What kind of stories does the community record and send for the radio programme?

During Covid, many stories emerged from the community on what the pandemic unleashed on them. A lot of people had migrated to the big cities to work and were forced to return as Covid hit. In our conversations with the community in those times, the returning migrants shared a lot of stories —of crisis, of loss, of despair and sometimes of resilience.

However, I’d say our focus is on giving a platform to Asur Adivasi folktales and stories. The purkha stories range from details about the simplicity of Asur marriages to the kind of loha, lakdi, koyila (iron, wood and coal) that is used across different tribal communities. For mainlanders and the outside world, it may be normal to adapt and adopt newer forms of storytelling and entertainment, but for us Adivasis: humaari toh naani-daadi ki kahaaniyon mein hi kitna kuch basaa hai. (There’s an abundance of knowledge in our grandmothers’ stories).

We cannot afford this loss; it would be an epistemological loss.

What would you say have been your biggest learnings from this pedagogy—of the self and of the community? How do you imagine the way forward?

At this stage, it is crucial that more people get to know about this radio programme, especially local tribal communities. We have to constantly think of evolving newer ways to reach out to more people and in more creative formats.
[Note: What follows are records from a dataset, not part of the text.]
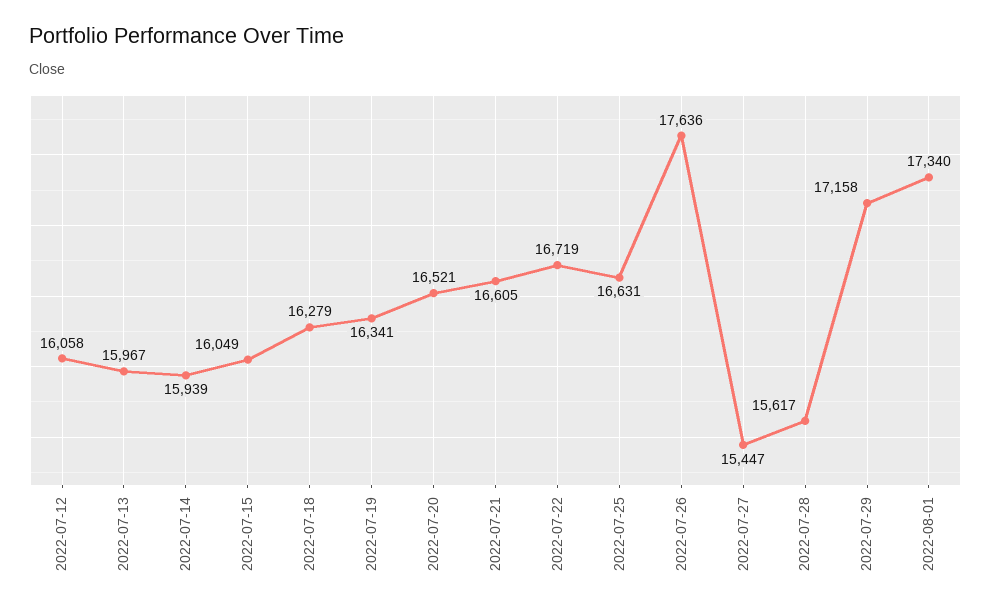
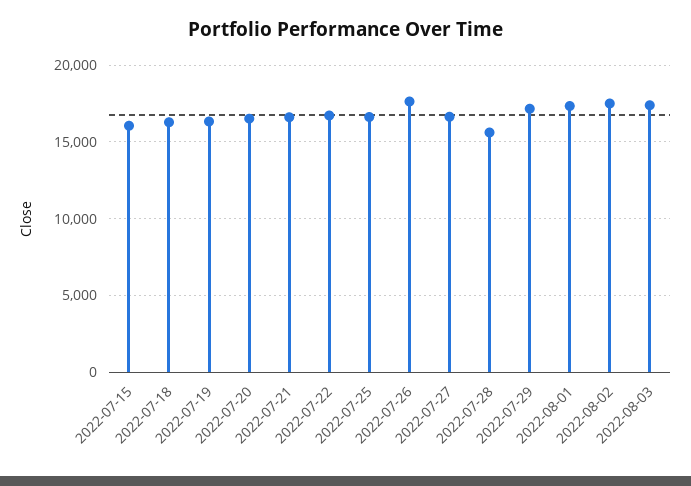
2022-07-12: 16058 -> none
2022-07-13: 15967 -> none
2022-07-14: 15939 -> none
2022-07-27: 15447 -> 16500
2022-08-02: none -> 17500
2022-08-03: none -> 17500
Many storytellers are associated with us. Many of them are women and we can see how validating and fun it is for them to record and preserve so much from their minds and hearts! When we started out, it was a one-way effort and we were mostly brainstorming among ourselves. But now, we see Asur Adivasi Radio as a thriving community of creative co-producers, and there is no greater happiness than this.

Photo Credits - ASUR Adivasi Wisdom Documentation Initiative Facebook page

The so-called mainstream has the habit of making us very lonely, very small, and not letting us think beyond our personal selves. But when you think about working within a community, you feel a deeper connection with yourself, your history, and your culture.

Tribal philosophy believes only in collectivism. Our forefathers have also told us the same. Through Asur Radio we are trying to live, love and work collectively with our community and within ourselves, trying to document our roots which had withered away a little when we were embroiled in mainstream systems.
Astha Bamba is a Researcher and Field Facilitator at The Third Eye. They shift between different classrooms.